BEGIN THE INPUT

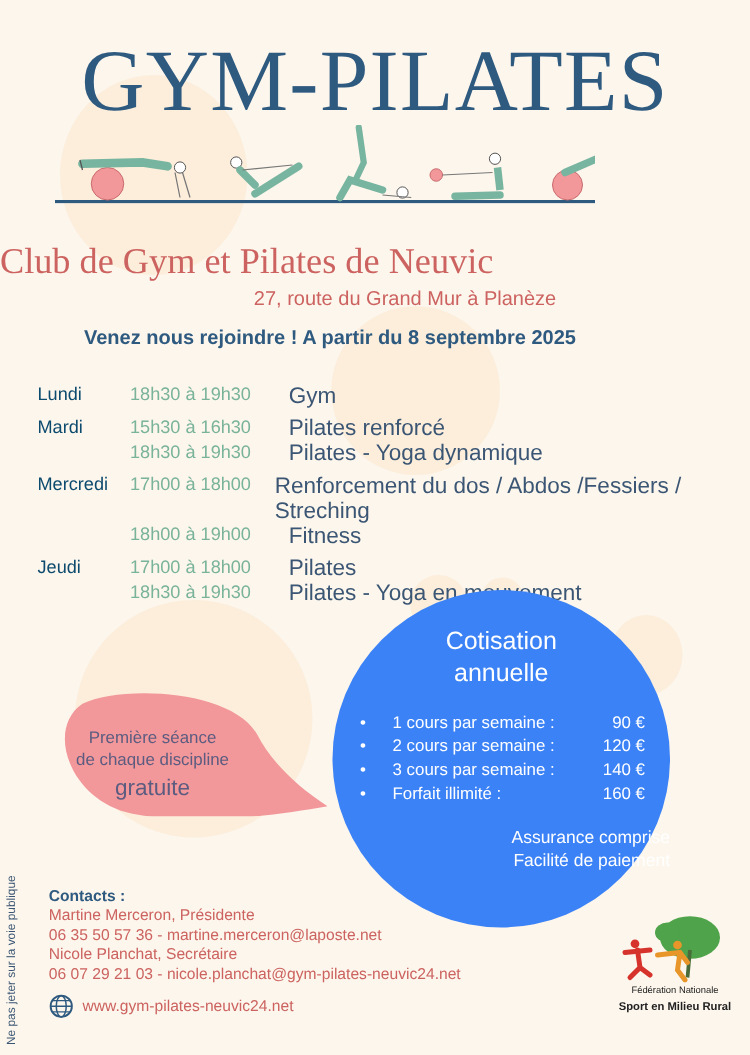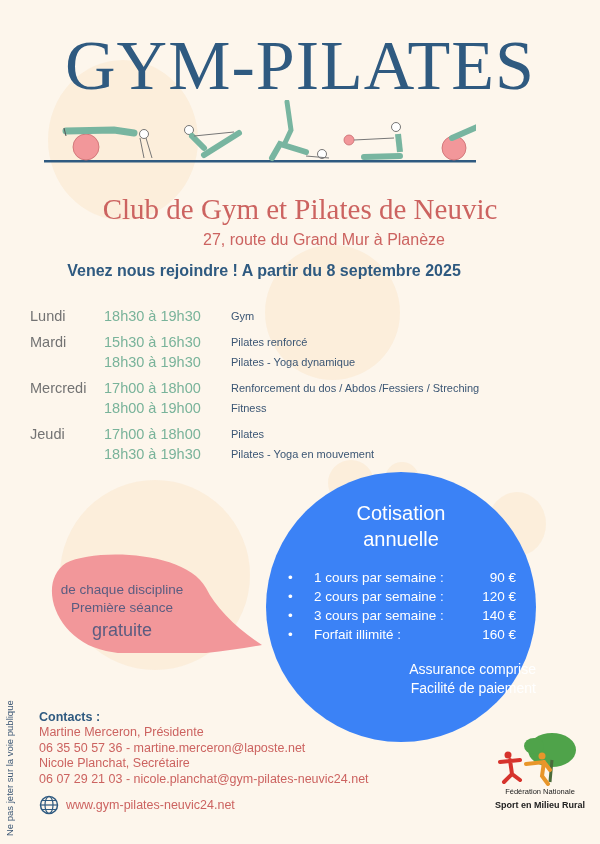"Club de Gym et Pilates" .club { text-align: center -> left }
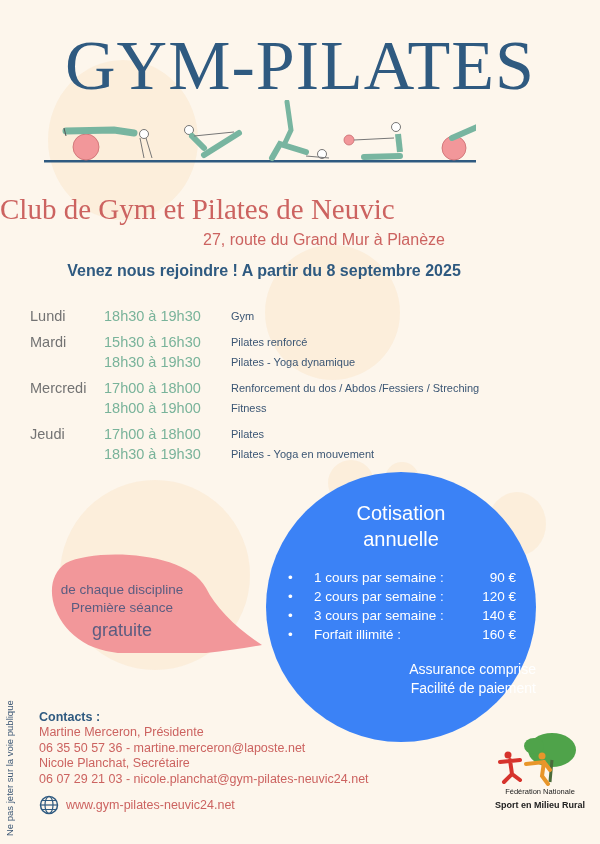"Lundi" .day-name { color: #737373 -> #0c4a6e }
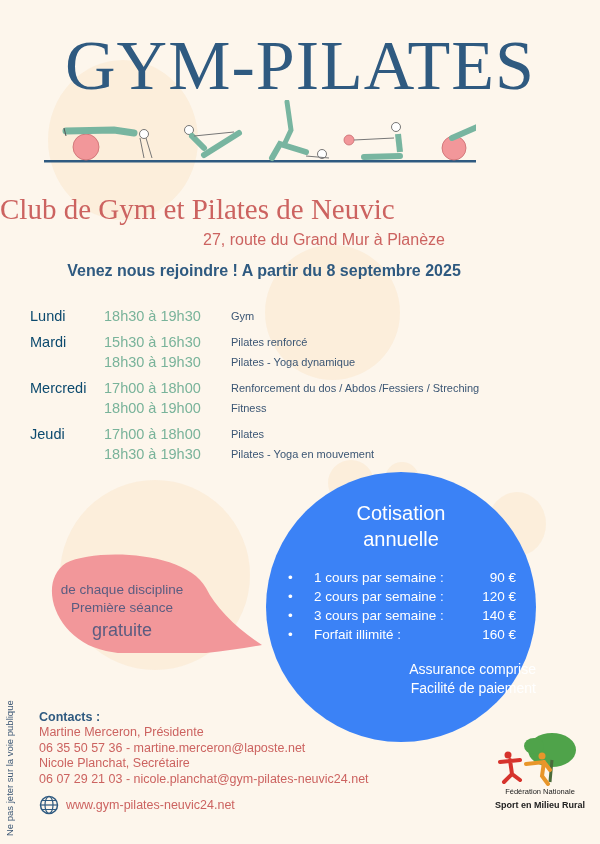"Gym" .slot-act { font-size: 11px -> 18px }
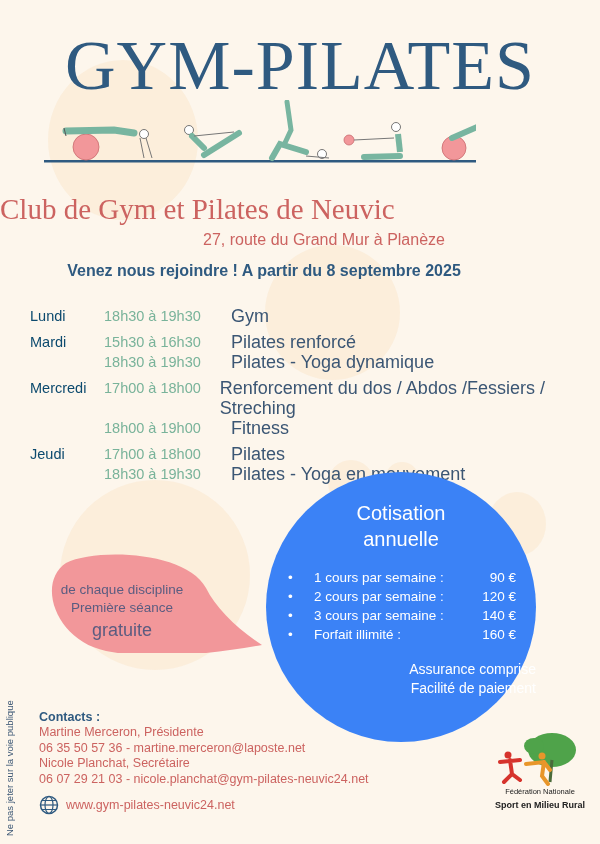"de chaque discipline" div { order: before "Première séance" -> after "Première séance" }
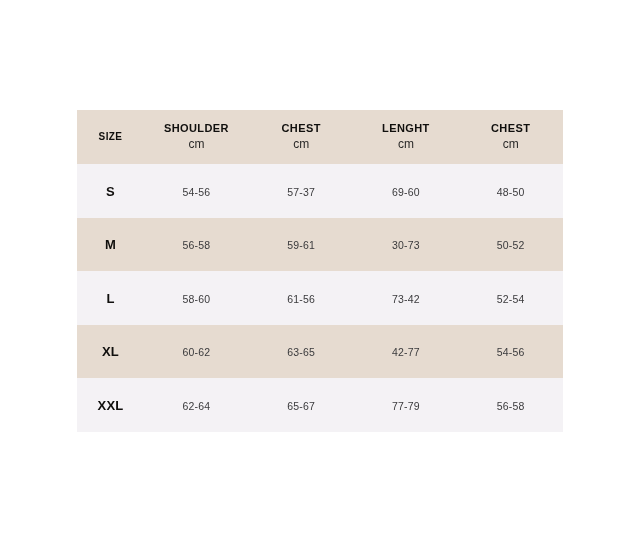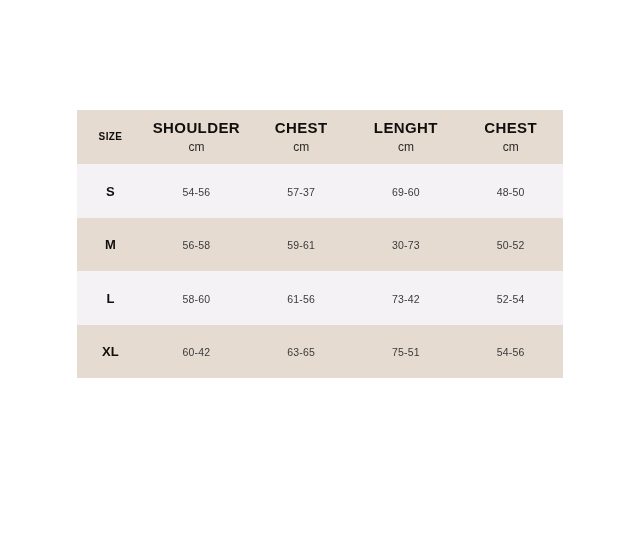"SHOULDER" .hname { font-size: 15px -> 11px }
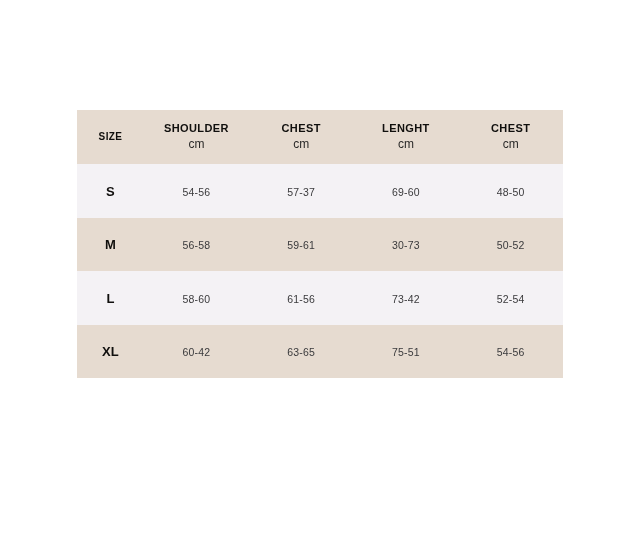"60-42" span.measure-value { text: 60-42 -> 60-62 }
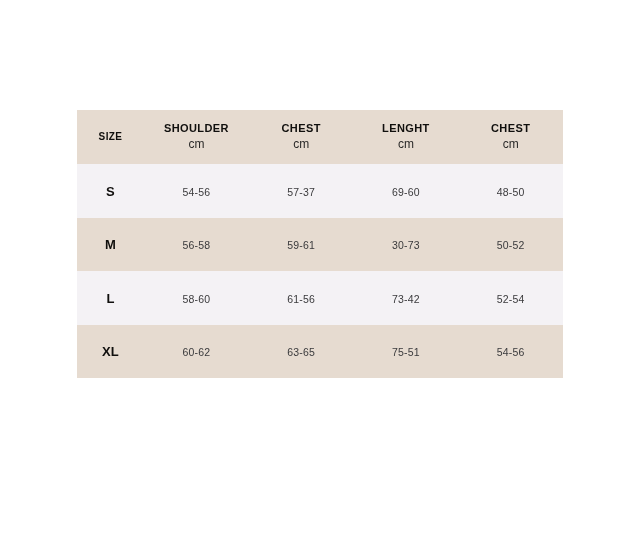"75-51" span.measure-value { text: 75-51 -> 42-77 }
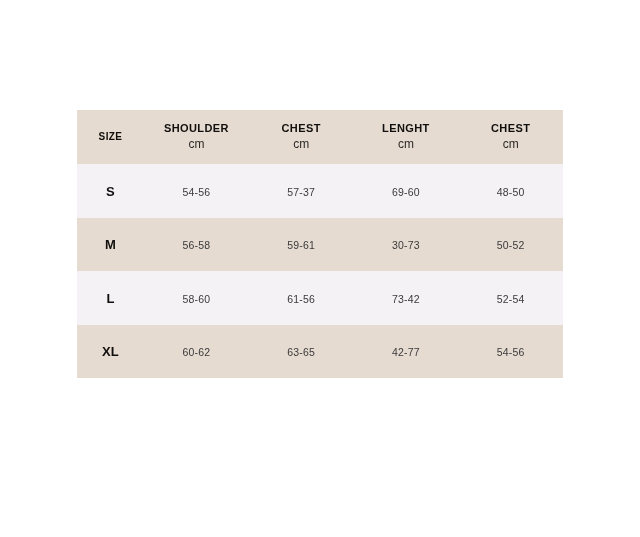"XXL" tr.row-light { html: none -> <tr> <td><span>XXL</span></td> <td><span>62-64</span></td> <td><span>65-67</span></td> <td><span>77-79</span></td> <td><span>56-58</span></td> </tr> }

END THE INPUT

■ **TASK GOAL**
Retype word for word the span of lines above that begins with the line containing "text: 60-42 ->" and ends with the last line of the records; skip all pictures.

■ **EXERCISE OUTPUT**
"60-42" span.measure-value { text: 60-42 -> 60-62 }
"75-51" span.measure-value { text: 75-51 -> 42-77 }
"XXL" tr.row-light { html: none -> <tr> <td><span>XXL</span></td> <td><span>62-64</span></td> <td><span>65-67</span></td> <td><span>77-79</span></td> <td><span>56-58</span></td> </tr> }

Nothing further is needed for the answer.